GARY NUMAN - “Cars”
“Here in my car I feel safest of all” - this is what marketers, bless us, refer to as a ‘consumer insight’ - one of the unspoken reasons people buy what they buy, do what they do, crystallised in a one-liner that seems obvious as soon as you’ve heard it. It’s no wonder this track enjoyed such a prosperous second life via advertising: the message is barely even subliminal. Okay, Numan is going out of his way to sound chilly about the prospect of Cartopia, but the gleeful clunk-click of the synths gives him away: compared to the messy, shabby confusion “Are ‘Friends’ Electric” left him in, “Cars” is pure liberation.
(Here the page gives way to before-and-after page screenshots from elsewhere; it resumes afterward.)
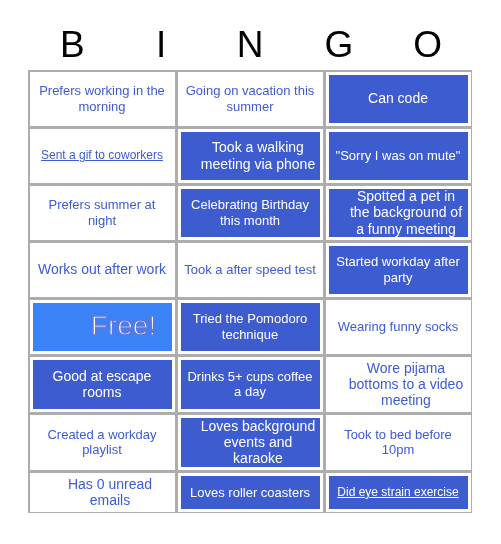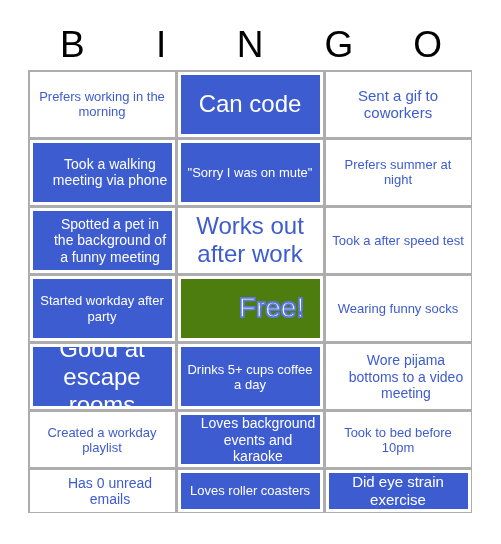--- a/index.html
+++ b/index.html
@@ -79,24 +79,24 @@
   }
   .cell.unmarked .cell-text {
     color: #3d5cd0;
   }
   .cell.marked .cell-text {
     color: #ffffff;
   }
   
   .fs-xs .cell-text { font-size: 14px; margin-left: 16px; }
   .fs-s  .cell-text { font-size: 13px; }
-  .fs-m  .cell-text { font-size: 15px; }
-  .fs-l  .cell-text { font-size: 24px; }
+  .fs-m  .cell-text { font-size: 12px; text-decoration: underline; }
+  .fs-l  .cell-text { font-size: 14px; }
   .cell.free {
-    background: #4d7c0f;
+    background: #3b82f6;
     padding-left: 43px;
   }
   .cell.free .cell-text {
     font-size: 28px;
     color: #ffffff;
     -webkit-text-stroke: 1.3px #5a78dd;
     text-shadow:
       -1px -1px 0 #5a78dd,
        1px -1px 0 #5a78dd,
       -1px  1px 0 #5a78dd,
@@ -113,49 +113,58 @@
       <div class="header-letter">I</div>
       <div class="header-letter">N</div>
       <div class="header-letter">G</div>
       <div class="header-letter">O</div>
     </div>
 
   <div id="grid">
       <div class="cell unmarked fs-s">
         <span class="cell-text">Prefers working in the morning</span>
       </div>
+      <div class="cell unmarked fs-s">
+        <span class="cell-text">Going on vacation this summer</span>
+      </div>
       <div class="cell marked fs-l">
         <span class="cell-text">Can code</span>
       </div>
       <div class="cell unmarked fs-m">
         <span class="cell-text">Sent a gif to coworkers</span>
       </div>
       <div class="cell marked fs-xs">
         <span class="cell-text">Took a walking meeting via phone</span>
       </div>
       <div class="cell marked fs-s">
         <span class="cell-text">"Sorry I was on mute"</span>
       </div>
       <div class="cell unmarked fs-s">
         <span class="cell-text">Prefers summer at night</span>
       </div>
+      <div class="cell marked fs-s">
+        <span class="cell-text">Celebrating Birthday this month</span>
+      </div>
       <div class="cell marked fs-xs">
         <span class="cell-text">Spotted a pet in the background of a funny meeting</span>
       </div>
       <div class="cell unmarked fs-l">
         <span class="cell-text">Works out after work</span>
       </div>
       <div class="cell unmarked fs-s">
         <span class="cell-text">Took a after speed test</span>
       </div>
       <div class="cell marked fs-s">
         <span class="cell-text">Started workday after party</span>
       </div>
       <div class="cell free">
         <span class="cell-text">Free!</span>
+      </div>
+      <div class="cell marked fs-s">
+        <span class="cell-text">Tried the Pomodoro technique</span>
       </div>
       <div class="cell unmarked fs-s">
         <span class="cell-text">Wearing funny socks</span>
       </div>
       <div class="cell marked fs-l">
         <span class="cell-text">Good at escape rooms</span>
       </div>
       <div class="cell marked fs-s">
         <span class="cell-text">Drinks 5+ cups coffee a day</span>
       </div>

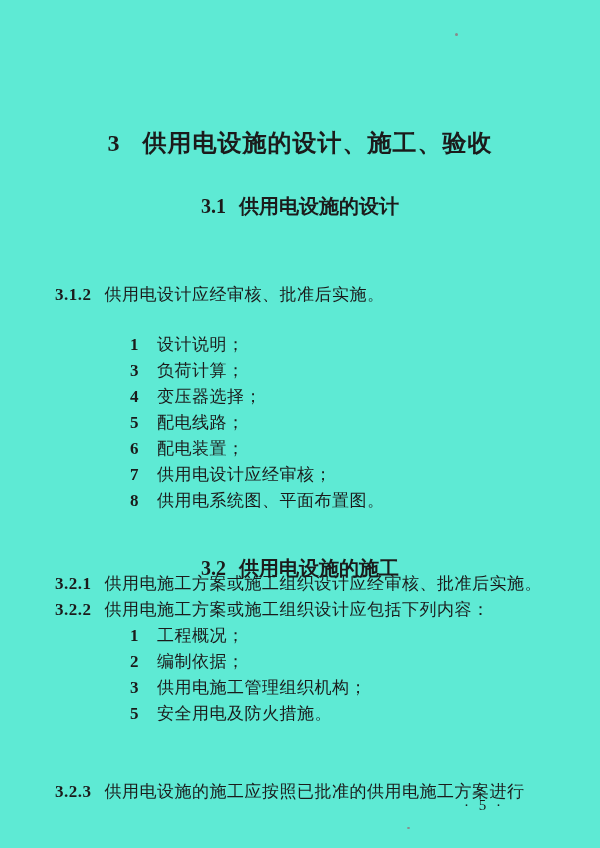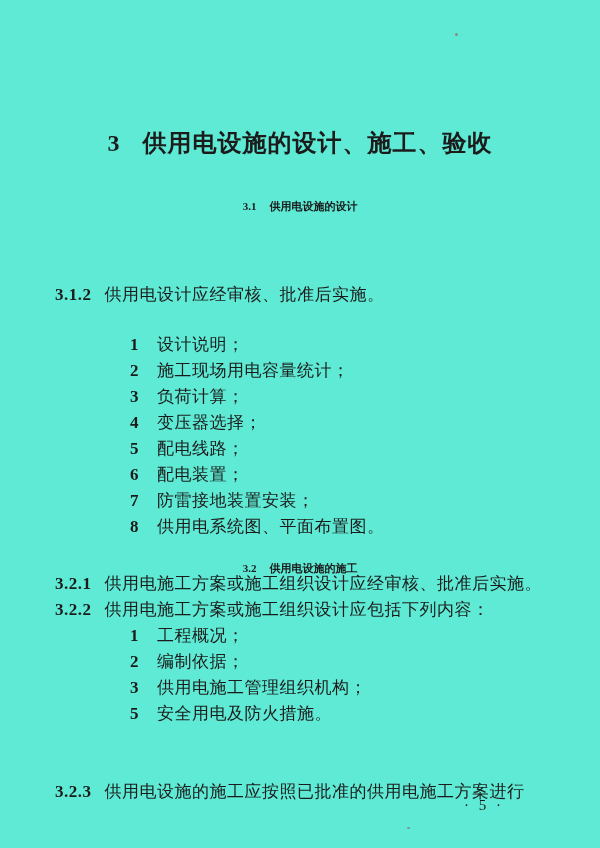--- a/index.html
+++ b/index.html
@@ -30,21 +30,21 @@
     line-height: 30px;
   }
   .ch-num { margin-right: 22px; }
   
   .sec-heading {
     position: absolute;
     left: 0;
     width: 100%;
     margin: 0;
     text-align: center;
-    font-size: 11px;
+    font-size: 20px;
     font-weight: bold;
     line-height: 20px;
   }
   .sec-num { margin-right: 13px; }
   
   .clause {
     position: absolute;
     left: 55px;
     width: 490px;
     margin: 0;
@@ -105,26 +105,25 @@
   </h2>
 
 
   <p class="clause" style="top:282px">
     <span class="c-num">3.1.2</span><span class="c-gap"></span><span class="c-text">供用电设计应经审核、批准后实施。</span>
   </p>
 
 
   <div class="list" style="top:332px">
     <p class="li"><span class="li-num">1</span><span class="li-gap"></span><span class="li-text">设计说明；</span></p>
-    <p class="li"><span class="li-num">2</span><span class="li-gap"></span><span class="li-text">施工现场用电容量统计；</span></p>
     <p class="li"><span class="li-num">3</span><span class="li-gap"></span><span class="li-text">负荷计算；</span></p>
     <p class="li"><span class="li-num">4</span><span class="li-gap"></span><span class="li-text">变压器选择；</span></p>
     <p class="li"><span class="li-num">5</span><span class="li-gap"></span><span class="li-text">配电线路；</span></p>
     <p class="li"><span class="li-num">6</span><span class="li-gap"></span><span class="li-text">配电装置；</span></p>
-    <p class="li"><span class="li-num">7</span><span class="li-gap"></span><span class="li-text">防雷接地装置安装；</span></p>
+    <p class="li"><span class="li-num">7</span><span class="li-gap"></span><span class="li-text">供用电设计应经审核；</span></p>
     <p class="li"><span class="li-num">8</span><span class="li-gap"></span><span class="li-text">供用电系统图、平面布置图。</span></p>
   </div>
 
   <h2 class="sec-heading" style="top:558px">
     <span class="sec-num">3.2</span><span class="sec-title">供用电设施的施工</span>
   </h2>
 
   <p class="clause" style="top:571px">
     <span class="c-num">3.2.1</span><span class="c-gap"></span><span class="c-text">供用电施工方案或施工组织设计应经审核、批准后实施。</span>
   </p>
Or at least it starts that way, as a song of praise for atomisation, until Numan’s loneliness starts eating him up again. “Will you visit me please / If I open my door?” is one of the most pitifully lonesome lines in pop, a broken android reduced to a kind of social dogging - even if it can’t quite cut through the impression left by that triumphantly gawky keyboard line.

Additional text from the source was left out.